Vancouver, British Columbia is nothing short of seafood heaven. The city is located at the mouth of the formerly salmon-rich Fraser River, overlooking Vancouver Island to the west and the open Pacific Ocean beyond. Long before it had a skyline or a deep water port, it was a rich fishing ground for the Musqueam, Squamish and Tsleil-Waututh peoples, who still depend on its waters for food and cultural and spiritual sustenance. Today, tourists from all over the world come to taste local delicacies such as fresh-water salmon and halibut. But under these waves, things are changing.
Climate change is a growing reality for the marine species that live near Vancouver and the people who depend on them. In a new study, a team from the University of British Columbia (UBC) has shown an unexpected way that climate impacts are already manifesting in our daily lives. To find it, instead of looking at a thermometer or ice core, they looked at the restaurant’s menu.
“With the menu, you have a physical and digital record that you can compare over time,” explains William Cheung, a fisheries biologist at UBC and one of the authors of the study. Cheung has spent his career researching climate change and its impact on the ocean. He contributed to several landmark reports from the United Nations Intergovernmental Panel on Climate Change, but together with UBC undergraduate John-Paul Ng, he wanted to find a different way to study and communicate these changes.
“A lot of people, especially in Vancouver, go to restaurants to eat seafood, so we wanted to see if climate change was affecting the seafood served in restaurants,” Cheung said.
The team collected menus from hundreds of restaurants across the city, as well as restaurants in Anchorage, Alaska, and Los Angeles, California as far afield as possible. The current menu is easy to find, but diving into the history of Vancouver seafood is a little trickier.

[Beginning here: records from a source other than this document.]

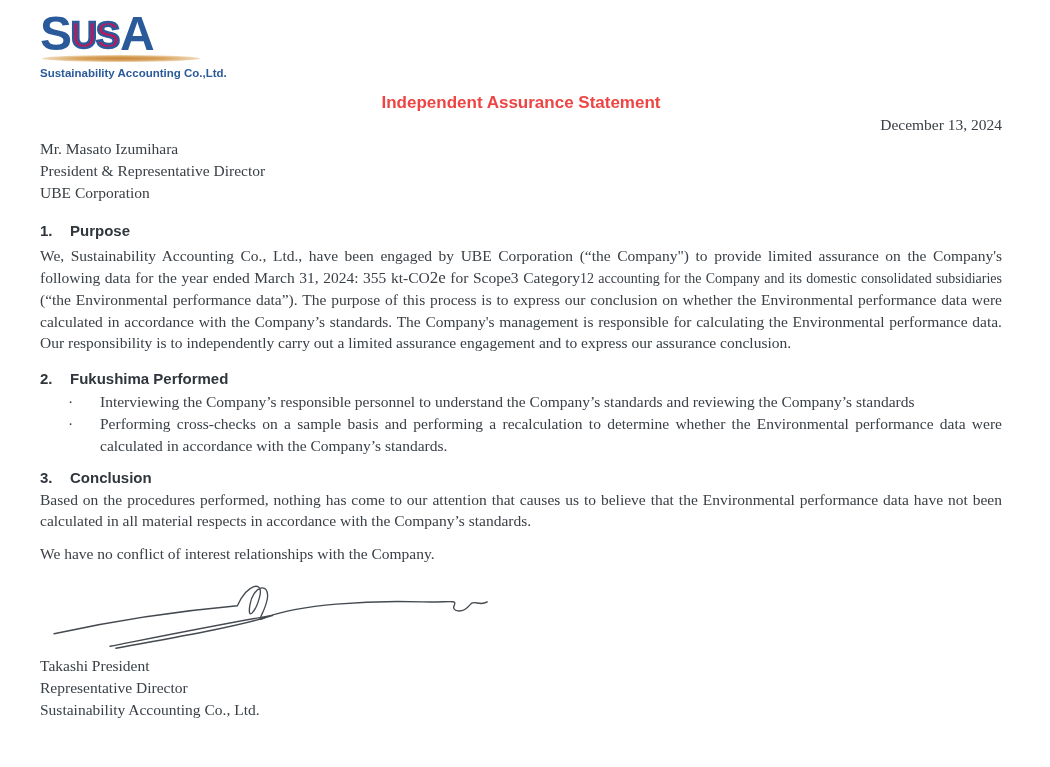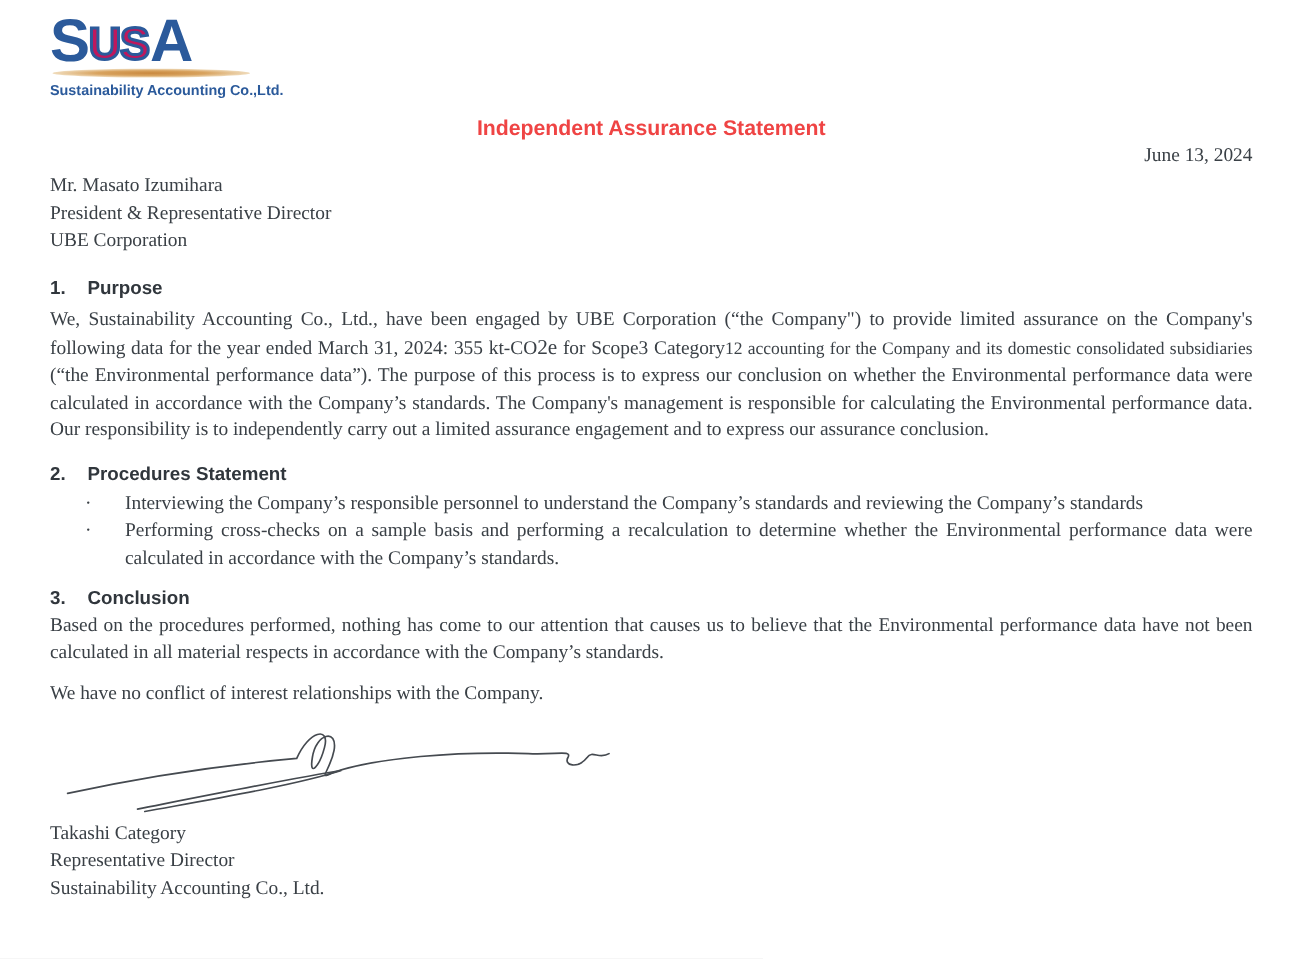"June 13, 2024" div.doc-date { text: June -> December }
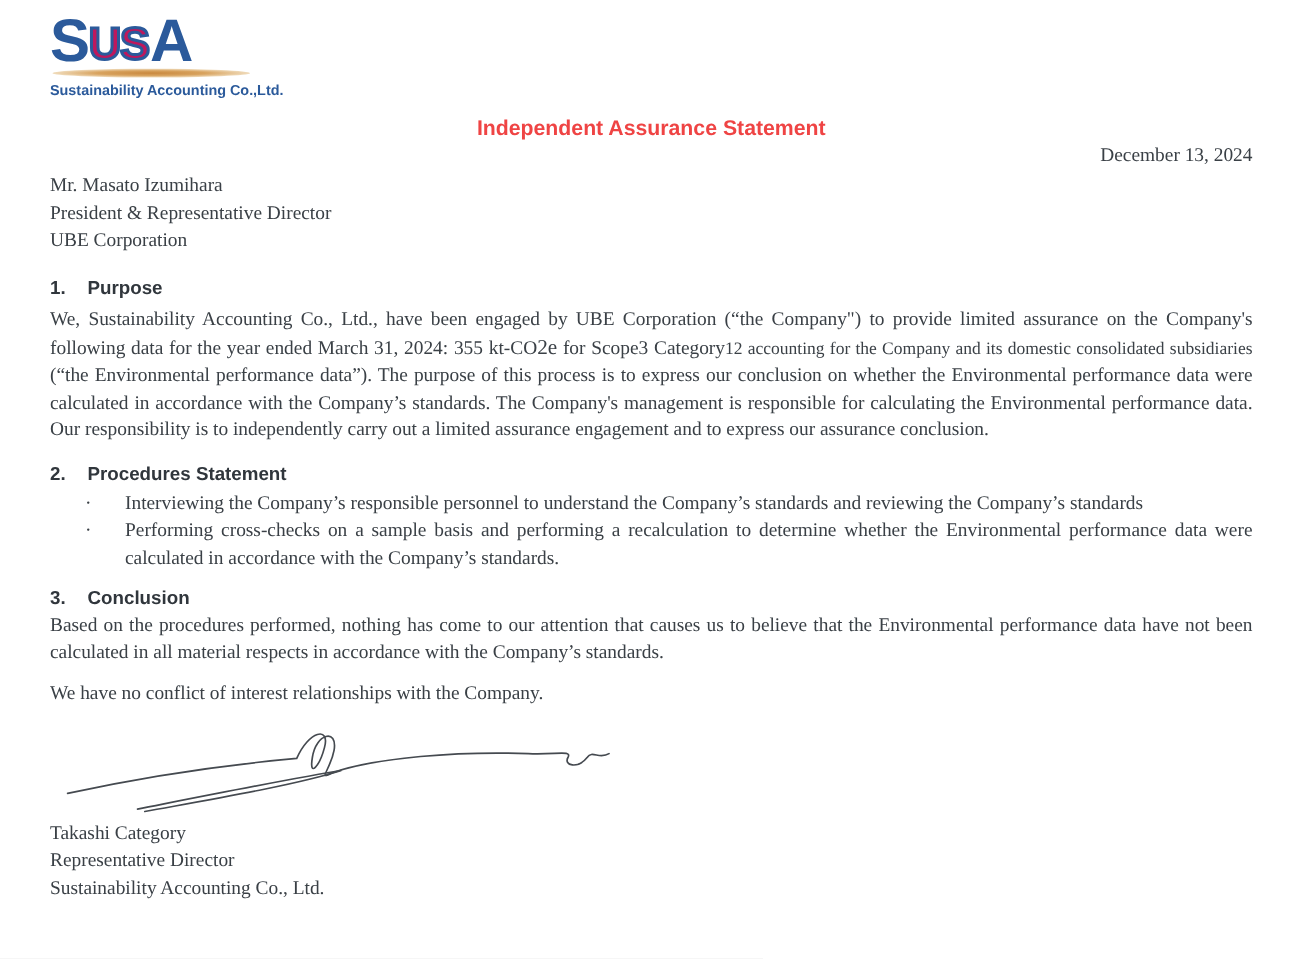"Procedures Statement" span { text: Procedures Statement -> Fukushima Performed }
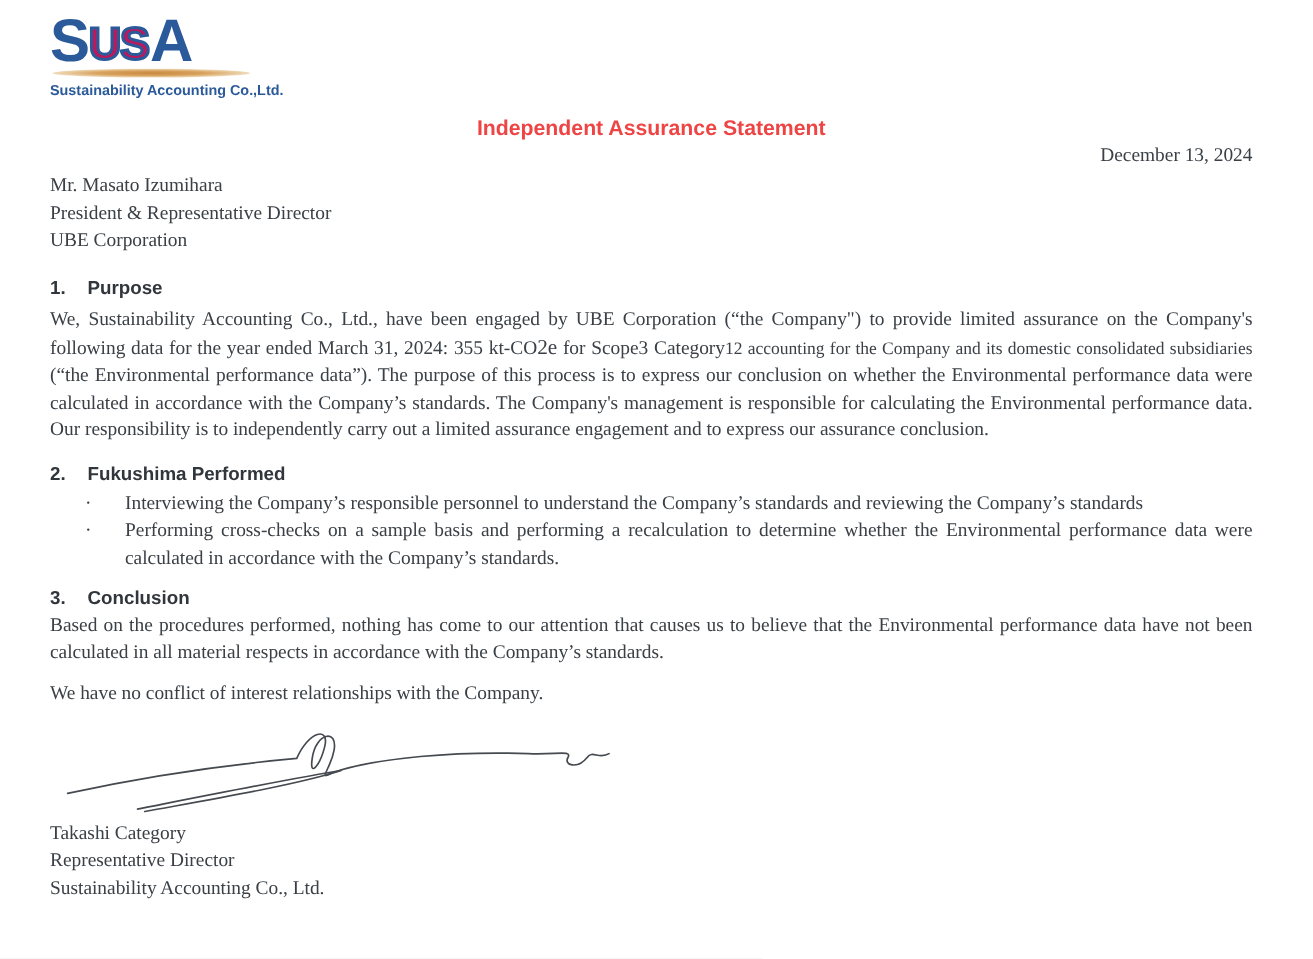"Takashi Category" div { text: Category -> President }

It enlisted the help of local museums, historical societies and even city halls — which the researchers were surprised to find a century-old record of restaurant menus — to compile their unusual dataset. Anyway, they managed to find a menu that dates back to the 1880s.
Using their records, the scientists created an index called Mean Restaurant Seafood Temperature (MTRS), which reflects the water temperature at which species on the menu prefer to live. Unsurprisingly, they found that Los Angeles had a higher MTRS than Anchorage, with Vancouver in the middle. But by analyzing Vancouver’s MTRS over time, they found a significant trend of warm-water species becoming more prevalent on restaurant menus. In the 1880s, Vancouver’s MTRS was approximately 10.7 °C. Right now, it’s 13.8°C.
One restaurant that was an important data point in the study was the historic Vancouver Hotel and its restaurant, Notch8, a 10-minute walk from the harbour edge in the city’s financial district. The researchers were able to find examples of hotel menus from the 1950s, 60s, 80s, 90s and today.